Royal Bank of Canada v R, is a notable Canadian constitutional decision of the Judicial Committee of the Privy Council where the Council limited the province's ability to create laws in relation to extraprovincial contractual rights.

==Background==
In 1909, the Alberta and Great Waterways Railway Company was incorporated by an Act of the Legislative Assembly of Alberta. Another Act was passed in the same year to authorize the Province to guarantee the principal and interest of bonds that were to be issued by the Company. The proceeds of the bonds raised in England were credited to a Railway Special Account set up by the province and kept in a branch of the Royal Bank of Canada in Edmonton, and the Company proceeded to enter into a contract with the Canada West Construction Company.

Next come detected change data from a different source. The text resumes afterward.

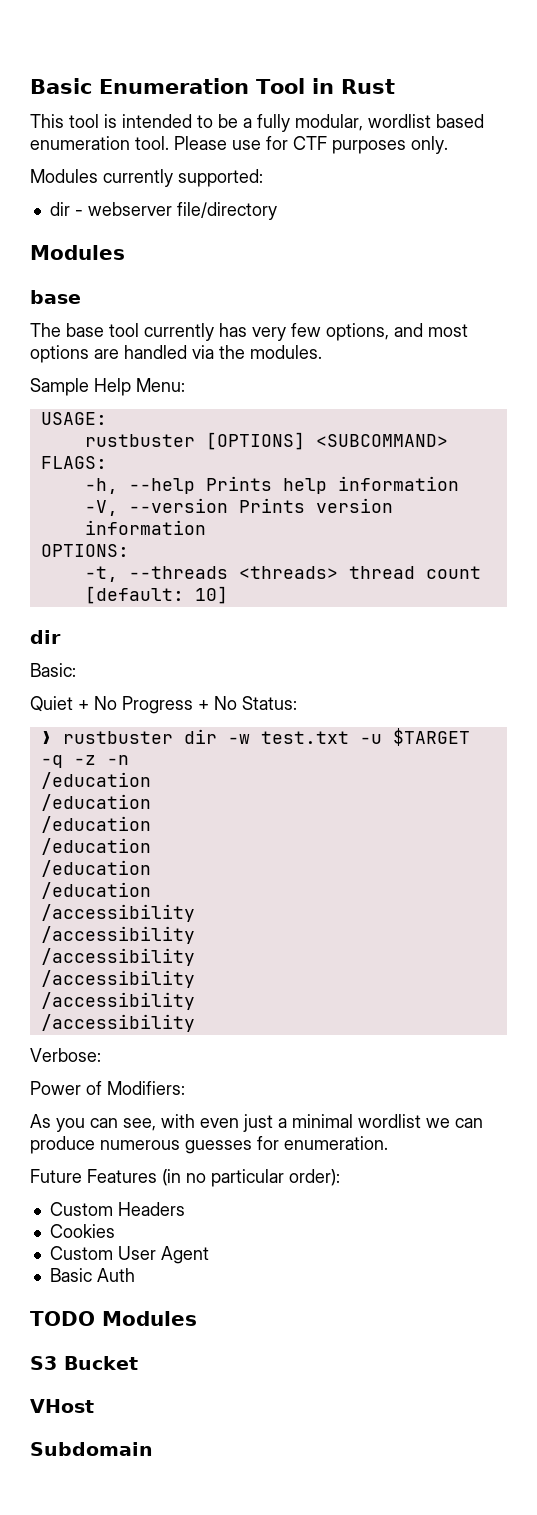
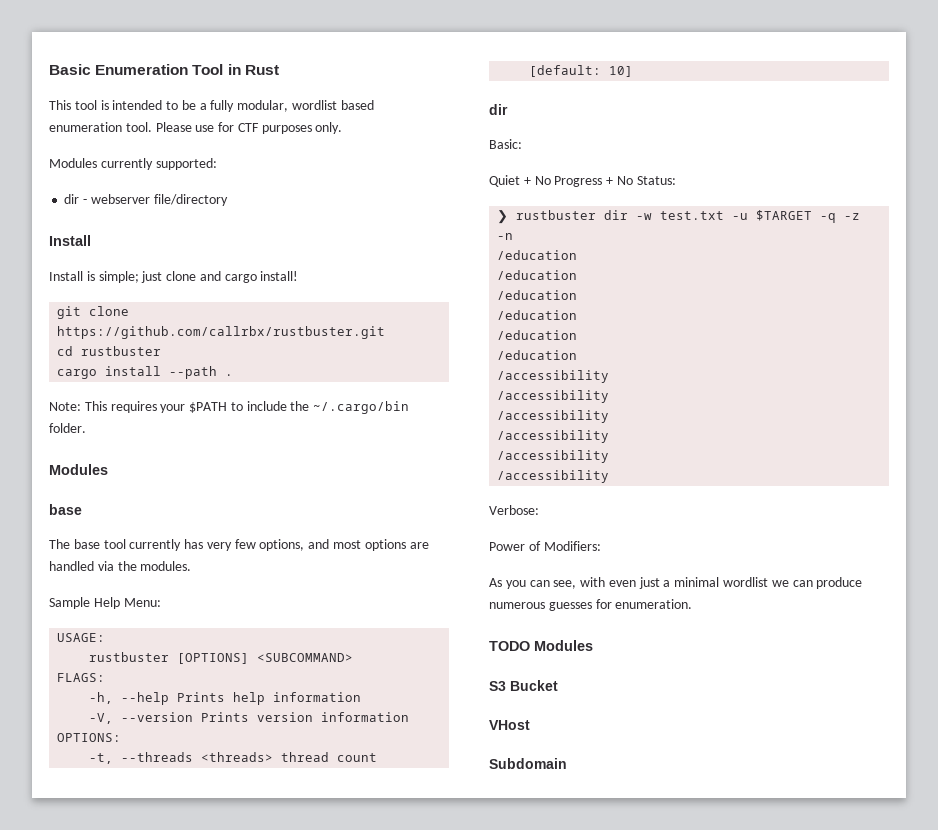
(277, 211) none -> [49,235,91,246] [49,271,299,283] [57,306,130,319] [57,326,386,339] [57,346,162,356] [57,366,234,379] [49,401,410,414] [49,423,86,433] // Install // Install is simple; just clone and cargo install! // git clone https://github.com/callrbx/rustbuster.git // cd rustbuster // cargo install --path . // Note: This requires your $PATH to include the ~/.cargo/bin folder.
[30,1169,340,1187] [49,1202,185,1216] [49,1224,115,1238] [49,1246,209,1264] [49,1268,135,1282] // Future Features (in no particular order): // Custom Headers // Cookies // Custom User Agent // Basic Auth -> (693, 604) none

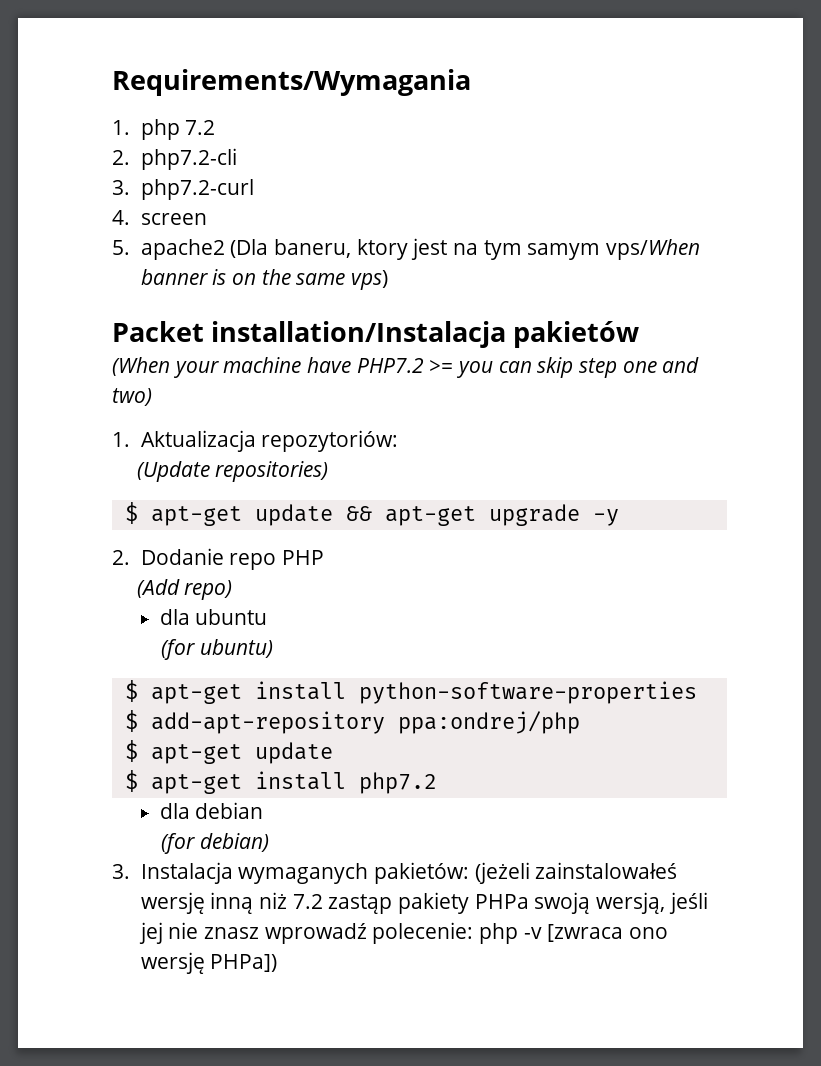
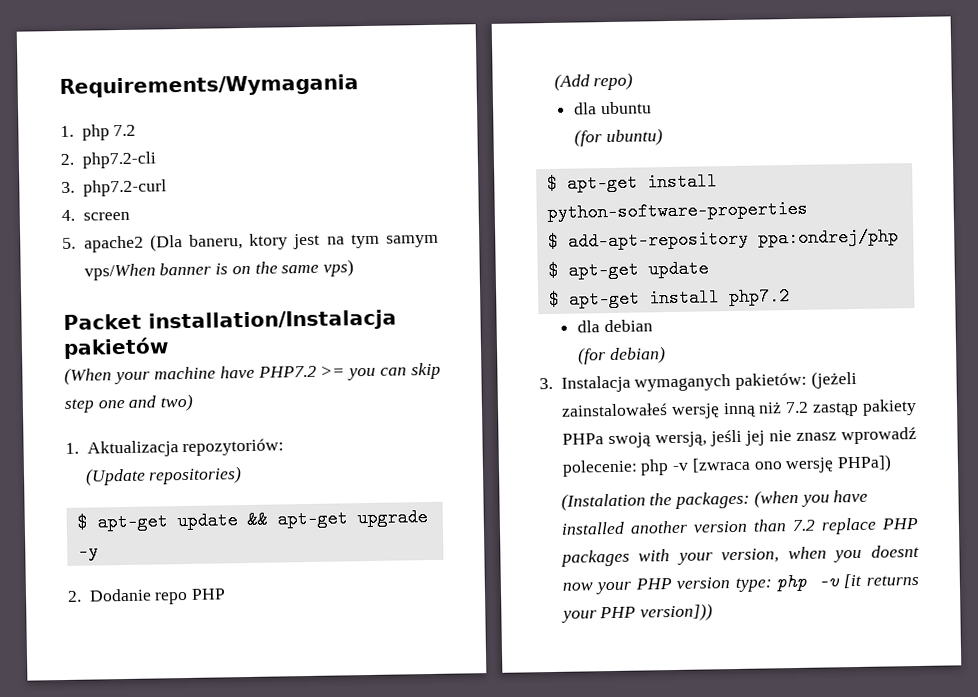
(278, 963) none -> [560,489,869,511] [560,517,919,535] [559,544,920,567] [561,573,919,595] [560,603,714,623] // (Instalation the packages: (when you have installed another version than 7.2 replace PHP packages with your version, when you doesnt now your PHP version type: php -v [it returns your PHP version]))

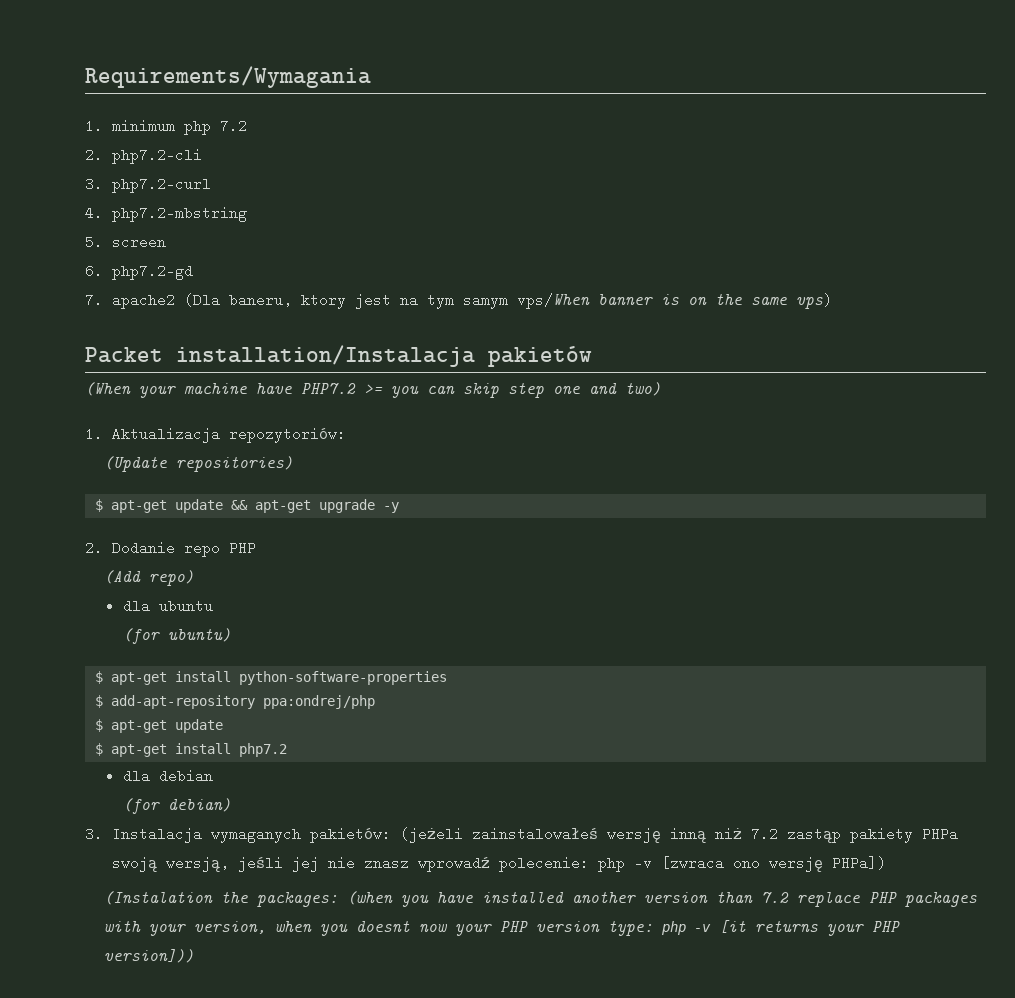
(74, 131) none -> [111,120,175,131] minimum
(75, 215) none -> [111,206,247,222] [85,235,103,249] php7.2-mbstring // 5.
[62,237,76,249] 5. -> [85,264,193,280] [85,293,103,307] 6. php7.2-gd // 7.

In 1910, public uneasiness was raised concerning the arrangements that had been entered into by the Province, and a royal commission of inquiry was set up to look into the matter. While the commission was deliberating, a new government was formed that proceeded to pass two new Actsthe first authorizing the transfer of the balance in the Railway Special Account into the General Revenue Fund of the Province on the basis that the company had defaulted on the construction of the railway, and the second providing that anyone suffering loss or damage under the first Act must file a claim with the Government that would be reported to the Legislature. When the Provincial Treasurer arranged to issue a cheque to draw the balance out of the special account, the Royal Bank of Canada refused to honour it. The Province then proceeded to sue the Bank for the funds, and the two Companies were joined in the action as defendants.

==The courts below==
At first instance, the District Court of Northern Alberta, Stuart J. ruled that the proceeds of the bond issue were within the Province, and therefore the matter was one of a local nature in it. Accordingly, the Act was validly passed and judgment was issued in favour of the Province.

The judgment was upheld by the Supreme Court of Alberta in a unanimous decision.

==Appeal to the Privy Council==
Appeal was allowed by the Privy Council, which noted that the law in this field provided that the lenders in London were entitled to claim from the Bank at its head office in Montreal the money which they had advanced for a purpose that had ceased to exist. Therefore, this was a civil right that existed outside the Province of Alberta, and the Legislature of Alberta could not legislate validly against it.

==Aftermath==
The absolute rule in Royal Bank of Canada v R has since been relaxed somewhat by Re Upper Churchill Water Rights Reversion Act to allow for incidental effects, where, as noted by McIntyre J.:

Where the pith and substance of the provincial enactment is in relation to matters which fall within the field of provincial legislative competence, incidental or consequential effects on extra-provincial rights will not render the enactment ultra vires. Where, however, the pith and substance of the provincial enactment is the derogation from or elimination of extra-provincial rights then, even if it is cloaked in the proper constitutional form, it will be ultra vires. A colourable attempt to preserve the appearance of constitutionality in order to conceal an unconstitutional objective will not save the legislation.